Entretien avec Arnaud Desplechin pour "La Sentinelle"

15 mai 1992
02m 48s
Réf. 00263

Notice

Résumé :

Arnaud Desplechin présente son film "La Sentinelle", en compétition officielle pour la France au 45ème Festival.

Type de média :
Date de diffusion :
15 mai 1992
Source :
Personnalité(s) :

Transcription

Journaliste
Votre film est un film politique, mais à la différence des films politiques des années 60, c'est qu'il ne traite pas le politique d'une façon directe mais d'une façon militante, qu'il traite, je dirais, le politique par une symbolique, par quelque chose de tout à fait différent.

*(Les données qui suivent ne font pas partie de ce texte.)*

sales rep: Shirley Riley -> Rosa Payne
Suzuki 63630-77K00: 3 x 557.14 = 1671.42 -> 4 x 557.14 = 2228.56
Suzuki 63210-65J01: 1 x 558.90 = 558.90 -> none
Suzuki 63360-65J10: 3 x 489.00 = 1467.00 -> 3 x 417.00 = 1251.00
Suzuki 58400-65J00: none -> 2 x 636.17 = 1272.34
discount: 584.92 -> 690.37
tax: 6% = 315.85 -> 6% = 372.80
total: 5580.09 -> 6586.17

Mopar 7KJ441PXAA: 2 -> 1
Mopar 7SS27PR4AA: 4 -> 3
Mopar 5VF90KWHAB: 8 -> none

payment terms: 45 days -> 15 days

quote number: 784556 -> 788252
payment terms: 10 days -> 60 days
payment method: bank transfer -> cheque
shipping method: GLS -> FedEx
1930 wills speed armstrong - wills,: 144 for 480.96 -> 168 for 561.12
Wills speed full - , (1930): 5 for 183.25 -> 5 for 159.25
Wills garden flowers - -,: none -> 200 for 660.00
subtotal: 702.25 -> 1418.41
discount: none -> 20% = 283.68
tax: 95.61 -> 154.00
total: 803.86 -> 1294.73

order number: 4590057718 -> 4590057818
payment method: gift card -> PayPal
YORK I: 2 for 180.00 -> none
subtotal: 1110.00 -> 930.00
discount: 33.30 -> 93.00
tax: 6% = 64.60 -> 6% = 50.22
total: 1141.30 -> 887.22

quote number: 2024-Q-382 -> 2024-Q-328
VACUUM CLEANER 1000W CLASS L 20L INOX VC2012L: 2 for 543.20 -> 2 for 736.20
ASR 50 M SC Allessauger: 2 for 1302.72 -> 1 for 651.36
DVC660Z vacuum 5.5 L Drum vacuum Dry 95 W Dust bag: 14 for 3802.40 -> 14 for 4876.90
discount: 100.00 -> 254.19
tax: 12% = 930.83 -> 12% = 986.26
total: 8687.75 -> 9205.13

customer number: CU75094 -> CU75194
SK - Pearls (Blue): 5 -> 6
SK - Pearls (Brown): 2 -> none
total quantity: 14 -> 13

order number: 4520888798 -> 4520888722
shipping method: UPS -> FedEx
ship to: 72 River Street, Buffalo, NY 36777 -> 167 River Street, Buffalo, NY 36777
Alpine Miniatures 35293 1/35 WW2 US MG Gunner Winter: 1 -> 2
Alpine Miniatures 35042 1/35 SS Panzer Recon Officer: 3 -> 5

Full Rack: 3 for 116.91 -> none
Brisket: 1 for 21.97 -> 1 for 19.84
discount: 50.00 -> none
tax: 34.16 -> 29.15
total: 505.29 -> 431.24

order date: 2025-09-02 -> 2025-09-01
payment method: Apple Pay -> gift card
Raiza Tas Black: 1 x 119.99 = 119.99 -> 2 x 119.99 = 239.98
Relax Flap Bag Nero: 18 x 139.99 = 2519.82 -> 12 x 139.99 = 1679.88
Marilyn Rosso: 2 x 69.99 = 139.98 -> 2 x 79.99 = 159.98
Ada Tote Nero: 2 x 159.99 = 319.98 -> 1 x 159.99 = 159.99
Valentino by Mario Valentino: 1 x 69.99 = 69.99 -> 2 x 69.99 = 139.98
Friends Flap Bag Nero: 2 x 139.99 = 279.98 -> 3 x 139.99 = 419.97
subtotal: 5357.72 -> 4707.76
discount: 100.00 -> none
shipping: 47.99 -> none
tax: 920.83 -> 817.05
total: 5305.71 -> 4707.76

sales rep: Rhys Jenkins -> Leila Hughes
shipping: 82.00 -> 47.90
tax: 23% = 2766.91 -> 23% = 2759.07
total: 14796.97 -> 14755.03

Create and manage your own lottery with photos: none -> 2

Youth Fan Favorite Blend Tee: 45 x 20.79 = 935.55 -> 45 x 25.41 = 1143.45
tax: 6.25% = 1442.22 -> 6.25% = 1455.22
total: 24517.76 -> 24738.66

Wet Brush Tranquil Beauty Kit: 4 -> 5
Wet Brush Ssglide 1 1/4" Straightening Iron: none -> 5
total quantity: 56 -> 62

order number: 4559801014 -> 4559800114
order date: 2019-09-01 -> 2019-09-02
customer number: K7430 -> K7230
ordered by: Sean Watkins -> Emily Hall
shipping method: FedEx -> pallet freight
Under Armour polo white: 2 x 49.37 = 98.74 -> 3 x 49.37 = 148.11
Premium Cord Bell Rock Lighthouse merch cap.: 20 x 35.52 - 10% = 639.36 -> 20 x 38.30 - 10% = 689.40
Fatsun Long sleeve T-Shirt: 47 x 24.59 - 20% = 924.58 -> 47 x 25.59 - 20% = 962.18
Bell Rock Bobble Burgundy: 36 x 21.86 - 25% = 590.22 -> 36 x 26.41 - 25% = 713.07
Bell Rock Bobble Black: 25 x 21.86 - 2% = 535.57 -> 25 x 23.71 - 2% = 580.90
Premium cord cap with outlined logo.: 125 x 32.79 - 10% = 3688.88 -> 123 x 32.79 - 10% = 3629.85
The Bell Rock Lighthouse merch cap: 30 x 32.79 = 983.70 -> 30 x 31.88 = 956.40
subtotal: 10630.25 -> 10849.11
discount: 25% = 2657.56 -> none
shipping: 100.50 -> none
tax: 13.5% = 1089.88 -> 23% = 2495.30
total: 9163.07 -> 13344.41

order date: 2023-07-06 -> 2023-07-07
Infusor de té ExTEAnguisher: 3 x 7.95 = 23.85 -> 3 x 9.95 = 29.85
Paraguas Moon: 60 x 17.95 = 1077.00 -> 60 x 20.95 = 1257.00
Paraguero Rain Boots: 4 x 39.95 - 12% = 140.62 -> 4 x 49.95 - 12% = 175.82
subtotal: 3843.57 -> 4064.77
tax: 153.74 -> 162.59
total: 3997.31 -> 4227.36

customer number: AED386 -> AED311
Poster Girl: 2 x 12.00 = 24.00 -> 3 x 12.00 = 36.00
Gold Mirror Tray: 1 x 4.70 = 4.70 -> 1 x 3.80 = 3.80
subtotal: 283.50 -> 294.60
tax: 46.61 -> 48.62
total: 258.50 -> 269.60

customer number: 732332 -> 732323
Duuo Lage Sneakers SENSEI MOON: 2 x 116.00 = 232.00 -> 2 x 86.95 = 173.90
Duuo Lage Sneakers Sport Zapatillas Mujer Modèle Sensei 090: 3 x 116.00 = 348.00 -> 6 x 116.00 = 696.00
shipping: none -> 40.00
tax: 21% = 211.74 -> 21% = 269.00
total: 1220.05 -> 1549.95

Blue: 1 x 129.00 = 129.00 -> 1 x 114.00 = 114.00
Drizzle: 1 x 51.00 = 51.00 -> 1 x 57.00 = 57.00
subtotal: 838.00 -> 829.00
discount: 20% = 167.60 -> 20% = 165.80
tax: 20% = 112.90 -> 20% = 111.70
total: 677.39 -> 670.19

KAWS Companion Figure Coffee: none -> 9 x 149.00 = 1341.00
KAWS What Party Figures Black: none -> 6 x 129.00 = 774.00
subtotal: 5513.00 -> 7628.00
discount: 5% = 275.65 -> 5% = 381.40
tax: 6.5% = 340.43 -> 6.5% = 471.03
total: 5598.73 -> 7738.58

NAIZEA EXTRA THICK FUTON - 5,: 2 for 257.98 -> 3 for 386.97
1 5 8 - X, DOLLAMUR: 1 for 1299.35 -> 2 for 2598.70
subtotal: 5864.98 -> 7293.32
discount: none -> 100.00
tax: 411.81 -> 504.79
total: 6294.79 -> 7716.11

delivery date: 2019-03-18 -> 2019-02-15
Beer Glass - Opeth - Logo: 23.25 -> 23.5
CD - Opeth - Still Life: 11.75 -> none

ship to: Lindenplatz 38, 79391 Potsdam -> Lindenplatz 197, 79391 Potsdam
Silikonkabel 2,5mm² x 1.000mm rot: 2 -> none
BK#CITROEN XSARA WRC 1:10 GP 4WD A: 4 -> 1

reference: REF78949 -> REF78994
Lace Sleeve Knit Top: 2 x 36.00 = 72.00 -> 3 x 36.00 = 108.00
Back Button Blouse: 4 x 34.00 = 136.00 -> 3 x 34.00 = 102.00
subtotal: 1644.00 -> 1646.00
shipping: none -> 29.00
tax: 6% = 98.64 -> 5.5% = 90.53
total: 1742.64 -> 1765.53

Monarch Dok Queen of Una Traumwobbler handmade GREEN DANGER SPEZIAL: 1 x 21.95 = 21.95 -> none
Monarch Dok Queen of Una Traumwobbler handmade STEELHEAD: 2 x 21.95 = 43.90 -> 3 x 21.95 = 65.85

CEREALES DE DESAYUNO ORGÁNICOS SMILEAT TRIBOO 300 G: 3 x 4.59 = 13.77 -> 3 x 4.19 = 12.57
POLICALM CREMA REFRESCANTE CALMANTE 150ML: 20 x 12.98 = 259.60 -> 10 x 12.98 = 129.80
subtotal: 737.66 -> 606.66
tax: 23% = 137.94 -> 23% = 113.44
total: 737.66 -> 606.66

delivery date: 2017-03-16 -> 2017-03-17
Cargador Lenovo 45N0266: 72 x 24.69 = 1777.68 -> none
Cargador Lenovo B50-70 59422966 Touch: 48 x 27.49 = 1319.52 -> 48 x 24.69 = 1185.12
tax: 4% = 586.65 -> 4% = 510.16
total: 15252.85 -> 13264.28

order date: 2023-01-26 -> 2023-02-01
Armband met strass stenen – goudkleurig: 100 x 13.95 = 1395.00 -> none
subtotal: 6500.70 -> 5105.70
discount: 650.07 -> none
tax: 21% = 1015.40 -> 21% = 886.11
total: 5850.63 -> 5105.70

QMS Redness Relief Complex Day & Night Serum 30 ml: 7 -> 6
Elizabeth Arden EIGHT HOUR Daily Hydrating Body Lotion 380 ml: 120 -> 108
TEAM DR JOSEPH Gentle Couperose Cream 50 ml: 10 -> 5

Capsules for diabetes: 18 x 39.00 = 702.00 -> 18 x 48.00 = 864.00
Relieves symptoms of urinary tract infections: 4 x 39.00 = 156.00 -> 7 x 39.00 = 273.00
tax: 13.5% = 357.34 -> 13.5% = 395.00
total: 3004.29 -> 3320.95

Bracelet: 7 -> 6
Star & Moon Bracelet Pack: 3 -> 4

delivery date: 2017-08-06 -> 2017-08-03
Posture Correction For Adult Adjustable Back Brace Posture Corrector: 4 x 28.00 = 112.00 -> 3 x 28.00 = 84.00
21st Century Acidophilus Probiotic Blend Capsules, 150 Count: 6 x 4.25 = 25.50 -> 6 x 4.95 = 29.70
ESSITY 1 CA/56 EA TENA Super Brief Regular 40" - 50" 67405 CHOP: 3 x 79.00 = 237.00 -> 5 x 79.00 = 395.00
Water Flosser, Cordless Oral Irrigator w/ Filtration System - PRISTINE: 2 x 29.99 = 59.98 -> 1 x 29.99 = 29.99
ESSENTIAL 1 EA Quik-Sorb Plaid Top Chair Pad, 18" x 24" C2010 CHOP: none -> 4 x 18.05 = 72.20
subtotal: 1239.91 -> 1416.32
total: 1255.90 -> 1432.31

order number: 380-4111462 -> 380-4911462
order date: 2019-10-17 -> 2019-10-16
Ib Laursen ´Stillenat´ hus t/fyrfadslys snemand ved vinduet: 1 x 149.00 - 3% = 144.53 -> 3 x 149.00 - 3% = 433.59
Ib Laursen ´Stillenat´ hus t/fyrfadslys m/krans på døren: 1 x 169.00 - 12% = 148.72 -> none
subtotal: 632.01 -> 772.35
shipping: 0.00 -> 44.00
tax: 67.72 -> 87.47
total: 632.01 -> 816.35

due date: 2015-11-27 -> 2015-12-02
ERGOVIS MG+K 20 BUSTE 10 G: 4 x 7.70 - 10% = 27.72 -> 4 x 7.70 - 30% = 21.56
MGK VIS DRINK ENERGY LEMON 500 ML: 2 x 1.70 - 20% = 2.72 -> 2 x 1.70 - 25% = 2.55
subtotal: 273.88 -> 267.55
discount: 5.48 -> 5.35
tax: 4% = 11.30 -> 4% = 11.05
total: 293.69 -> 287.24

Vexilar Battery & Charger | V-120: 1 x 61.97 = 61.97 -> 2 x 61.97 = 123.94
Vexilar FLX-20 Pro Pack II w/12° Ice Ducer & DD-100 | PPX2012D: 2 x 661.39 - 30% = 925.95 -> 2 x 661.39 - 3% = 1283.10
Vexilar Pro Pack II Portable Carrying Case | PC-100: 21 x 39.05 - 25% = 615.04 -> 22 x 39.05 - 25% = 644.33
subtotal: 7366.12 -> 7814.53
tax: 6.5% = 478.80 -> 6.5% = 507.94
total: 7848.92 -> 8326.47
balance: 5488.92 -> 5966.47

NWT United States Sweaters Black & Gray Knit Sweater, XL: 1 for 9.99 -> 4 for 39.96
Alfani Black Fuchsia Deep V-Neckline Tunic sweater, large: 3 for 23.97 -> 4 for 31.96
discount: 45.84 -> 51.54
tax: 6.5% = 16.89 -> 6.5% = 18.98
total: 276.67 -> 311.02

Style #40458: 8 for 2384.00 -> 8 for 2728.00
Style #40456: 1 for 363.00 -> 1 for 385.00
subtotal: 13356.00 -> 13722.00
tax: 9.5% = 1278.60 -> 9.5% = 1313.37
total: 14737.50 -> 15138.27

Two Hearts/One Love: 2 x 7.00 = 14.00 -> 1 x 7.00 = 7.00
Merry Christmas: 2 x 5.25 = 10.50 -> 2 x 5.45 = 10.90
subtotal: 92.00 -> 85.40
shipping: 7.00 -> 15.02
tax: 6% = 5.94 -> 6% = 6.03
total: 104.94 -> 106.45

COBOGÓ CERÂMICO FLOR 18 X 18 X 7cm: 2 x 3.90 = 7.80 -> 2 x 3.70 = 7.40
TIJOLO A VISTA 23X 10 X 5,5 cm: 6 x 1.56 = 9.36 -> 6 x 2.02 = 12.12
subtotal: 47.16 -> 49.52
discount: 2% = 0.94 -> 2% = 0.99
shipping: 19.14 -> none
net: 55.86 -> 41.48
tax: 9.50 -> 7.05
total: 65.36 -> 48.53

Presque une métaphore, en vérité.
Arnaud Desplechin
Ce que j'ai essayé de faire, c'est de mettre plusieurs choses, si vous voulez. Comme j'avais envie de faire un film... Bon c'est un paradoxe parce que le film est un peu long, j'avais envie de faire où il y ait plusieurs vitesses, quoi, où ça raconte plein de trucs, de profiter du fait que maintenant, les spectateurs vont plus vite, pour essayer de mettre plus de choses, tout bêtement, dans le film. Et du coup, j'aimais bien l'idée de comparer des plans qui ne sont pas forcément... qu'on n'aurait pas l'idée de mettre en rapport. Par exemple, les rapports entre un garçon et sa petite amie, entre un garçon et son pays, entre un garçon et sa famille, entre un garçon et son travail, entre un garçon et la mort. Vous voyez ? De comparer ça. De dire, par exemple, qu'est-ce que ça fait, si je me dispute avec un autre pays ? Et qu'est-ce que ça fait si je me dispute avec ma petite amie ? Est-ce que je peux me servir de ma petite amie pour être mieux politiquement ? Est-ce que je peux me servir de politique pour mieux vivre avec ma petite amie ?
Journaliste
Mais pourquoi avoir choisi l'autopsie, tout de même ? Pourquoi avoir choisi un étudiant en Médecine légale ? Pourquoi ?
Arnaud Desplechin
Vous voyez, moi, par exemple, je ne fais pas de politique mais je suis citoyen, mais je suis gouverné. Alors, on peut s'imaginer et réfléchir en vitesse, comme ça, et se dire : " Voilà la politique... ". Mais en fin de compte, choisir comme frontière, aller là ou là. Ce n'est même pas pour les vivants que c'est le plus important. C'est pour les gens qui viennent de mourir. Vous voyez, par exemple, quand il y a dix mille personnes, ça vaut le coup de déplacer un petit peu une ligne sur une carte. Et de la même manière, j'avais besoin de comparer ça en médecine avec ce qu'il y a de plus grave à un moment, c'est-à-dire que quand vous mourez, il faut qu'il y ait un certain nombre de choses qui se fassent pour que vous ne soyez pas expulsé de la société mais que vous y entriez. Que vous, mort, vous soyez avec la société, vous ne soyez pas oublié. Donc, c'était un petit peu l'idée de comparer ces deux choses qui sont que pour faire un pays, il faut respecter ce qu'il s'est passé avant, et que de la même manière, médicalement, il faut respecter le corps humain, tout le temps. Alors, j'avais envie de prendre un garçon qui faisait un métier un peu sale, comme ça, qui choisit de... oui, d'être au plus bas de l'échelle sociale.
Journaliste
Vous êtes un jeune cinéaste. Vous êtes né en 1960. Là, vous vous trouvez, tout de même, réalisateur d'un film important qui passe à Cannes. C'est un sacré destin ?
Arnaud Desplechin
C'est une coïncidence.
Journaliste
Vous avez de la chance.
Arnaud Desplechin
J'ai énormément de chance, oui. J'ai énormément de chance. Ca, j'ai beaucoup de chance, oui.